Togini et al (26) observed increase in total cholesterol, LDL, TG levels and decrease in HDL levels in overt hypothyroid group. XuC et al(27) observed that even after adjusting the confounding factors such as age, sex, smoking status, fasting plasma glucose levels and thyroid hormones , a significant positive impact of TSH on the serum total cholesterol (TC) level was revealed ( r = 0.095, p = 0.035 ). Similarly Benetti-Pinto CL et al(28) also observed no change in BGL, Insulin, HOMA IR, cholesterol, TG, HDL levels in sub clinically hypothyroids females. However they reported significantly elevated LDL levels. Garduno-Garcia Jde J et al (29) concluded that though subclinical hypothyroidism was not associated with derangements in the markers of metabolic syndrome (as per National Cholesterol Education Programme ATP III Criteria).

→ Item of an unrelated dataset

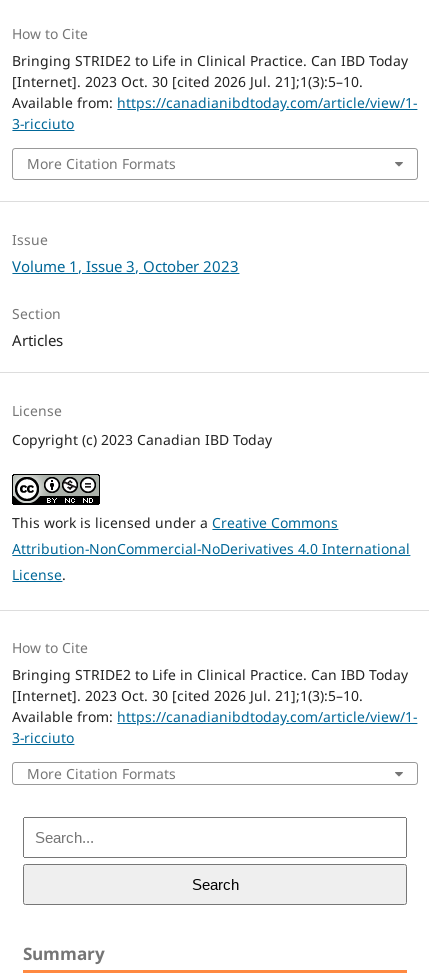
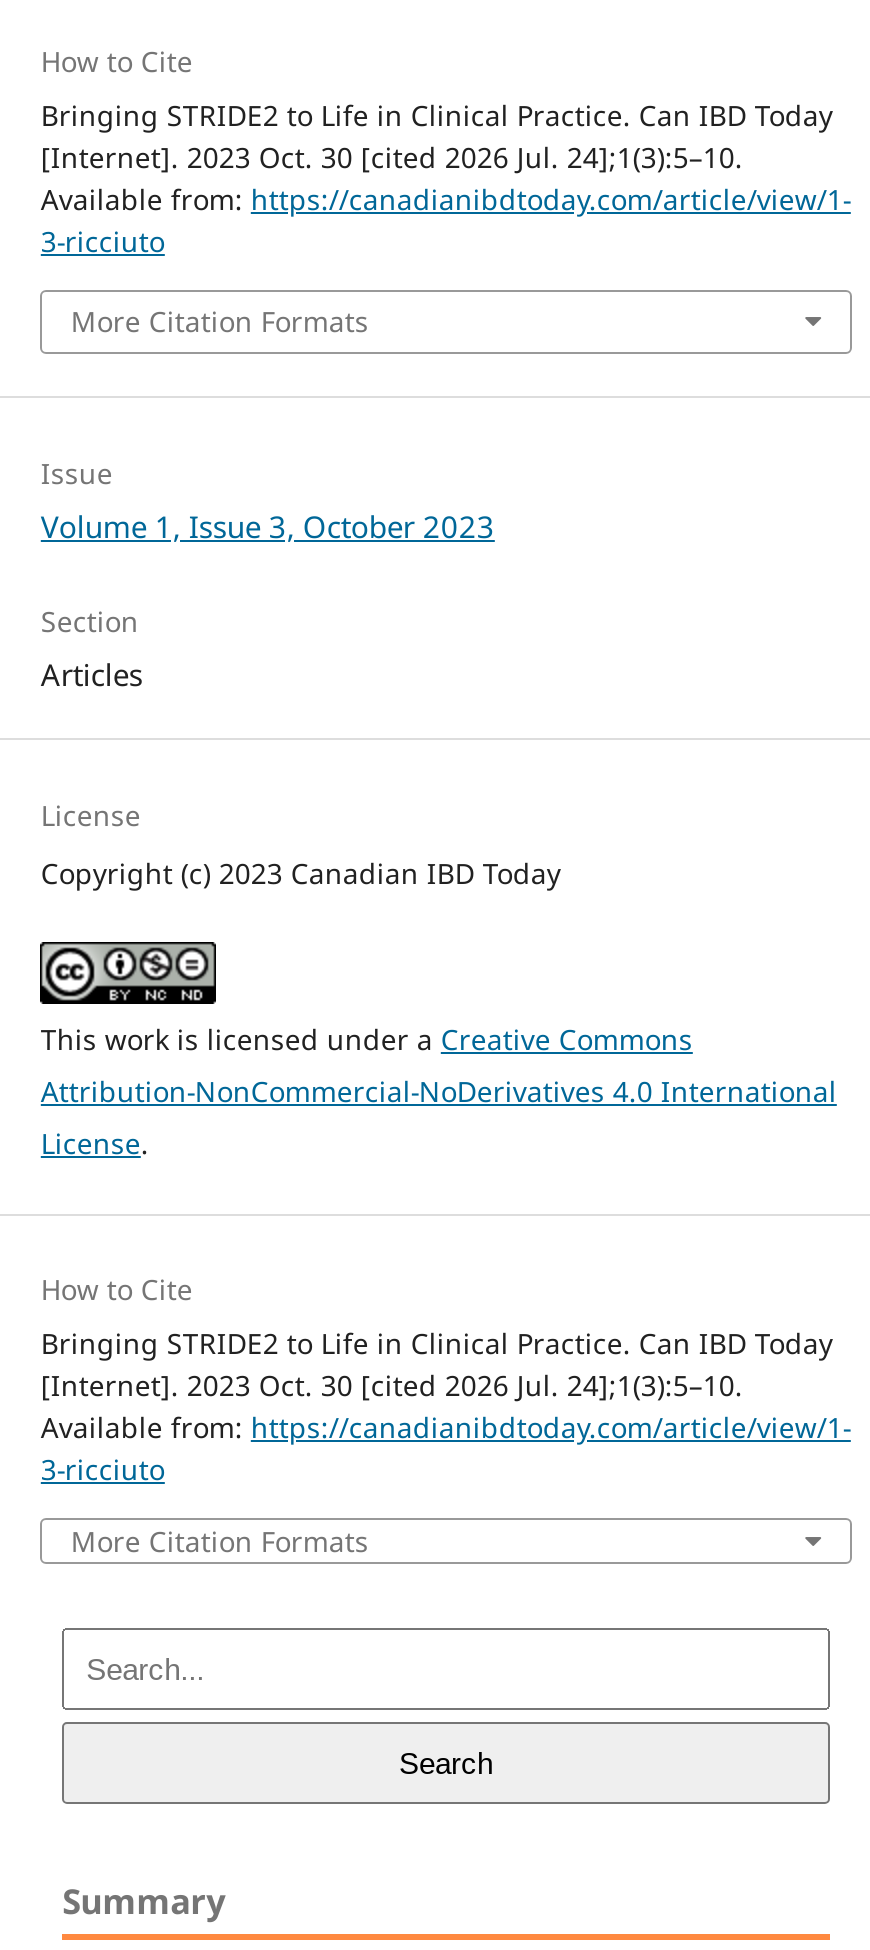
- [Internet]. 2023 Oct. 30 [cited 2026 Jul. 21];1(3):5–10.
+ [Internet]. 2023 Oct. 30 [cited 2026 Jul. 24];1(3):5–10.

- [Internet]. 2023 Oct. 30 [cited 2026 Jul. 21];1(3):5–10.
+ [Internet]. 2023 Oct. 30 [cited 2026 Jul. 24];1(3):5–10.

Despite the low thyroid function in hypothyroidism can predispose to cardio- metabolic syndrome. Uzunlula et al (30) and Shantha et al (31) also could not found any significant difference in lipid profile in euthyroid and sub clinical hypothyroid patients. Purvi Purohit (32) noted increase in serum insulin level and HOMA-IR score in hypothyroidism as well as hyperthyroidism. However, increased TSH level were positively correlated with IR. Their study concluded that there was presence of triad of metabolic syndrome in hypothyroid subjects. (i.e hypertension, dyslipidemia increased fasting plasma glucose). Khan et al (33) reported significant correlation TG and HDL level with HOMA-IR values in human subjects with Insulin Resistance syndrome. Chen G et al(34) could not found difference in Glucose, insulin HOMA-IR level in hypothyroid patient compared to euthyroid patients.

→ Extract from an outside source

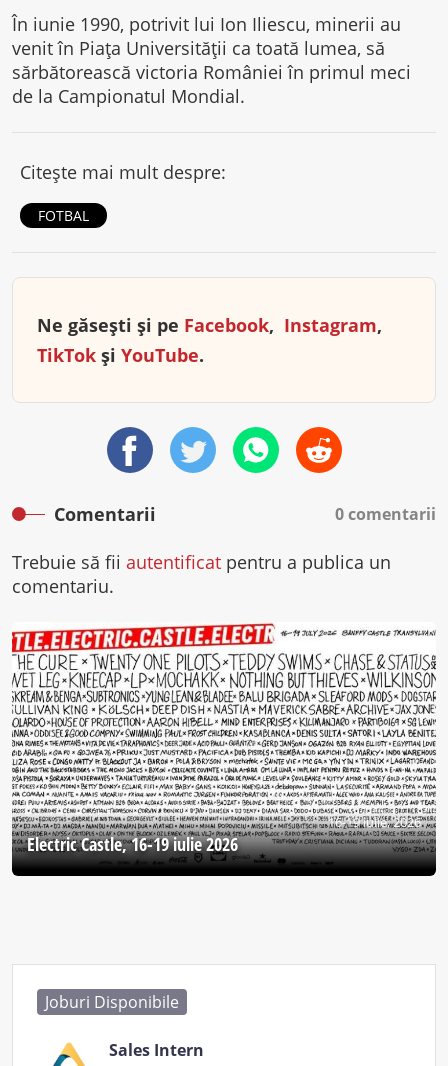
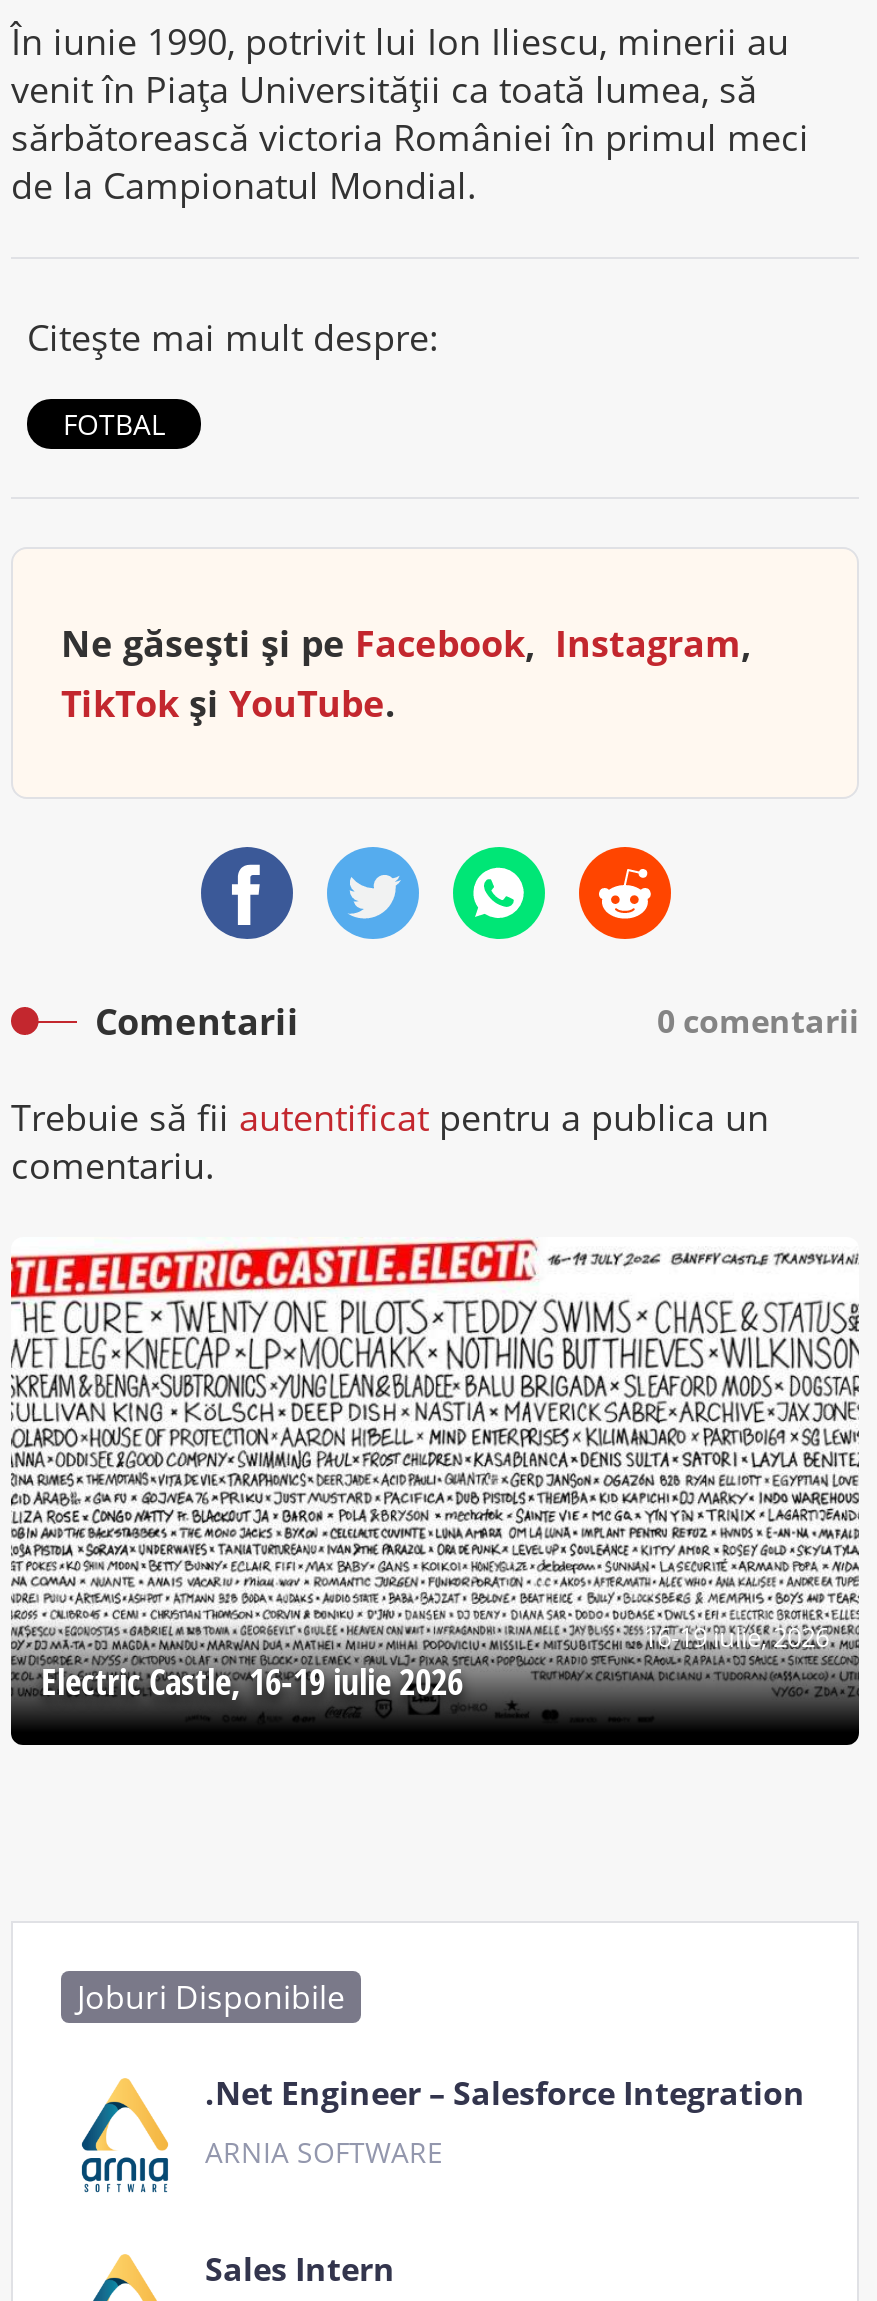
+ [image]
+ .Net Engineer – Salesforce Integration
+ ARNIA SOFTWARE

Thyroid hormone increases LDL receptor expression, increases Cholesterol Ester Transport Protein (CETP) concentrations and increases hepatic lipase (HL) concentrations. Thyroid hormone also increases hepatic cholesterol synthesis by inducing hydroxyl methylglutaryl coenzyme A (HMG CoA) reductase and decreases intestinal cholesterol absorption(35, 36). Overall effect of this leads to increased cholesterol synthesis and decreased degradation.
It is known that T3 and insulin have synergetic role in Glucose homeostasis, since hormone possess similar action site in regulation of Glucose metabolism at both cellular and molecular level (37,38,39). It could therefore be hypothesized that reduced intracellular content of T3 could lead to impaired insulin stimulated Glucose disposal. Interestingly even subtle decreases in level of thyroid hormone within the pathological range have been shown to correlate inversely with HOMA-index. Insulin resistance and metabolic syndrome are important cardiovascular risk factor, even in non-diabetic individuals (40). It has been found that individuals with Insulin resistance and raised TSH have higher LDL concentration while in those with normal insulin sensitivity, TSH level do not affect LDL (41).

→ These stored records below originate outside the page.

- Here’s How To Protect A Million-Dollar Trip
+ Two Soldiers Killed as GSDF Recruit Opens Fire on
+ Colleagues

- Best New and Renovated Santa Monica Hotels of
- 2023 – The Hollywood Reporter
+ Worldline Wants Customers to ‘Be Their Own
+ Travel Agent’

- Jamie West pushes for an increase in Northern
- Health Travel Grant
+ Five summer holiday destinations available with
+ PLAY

• Overt hypothyroidism is associated with significant dyslipidemia.
• There is no derangement in this biochemical risk factor of cardiovascular disease in subclinical hypothyroidism.
• Thyroid stimulating hormone (TSH) showed significant positive correlation with total cholesterol, triglyceride, BGL, Insulin and HOMA- IR score and negative correlation with HDL level. Therefore estimation of TSH level can serve as prognostic marker of future cardio-vascular risk.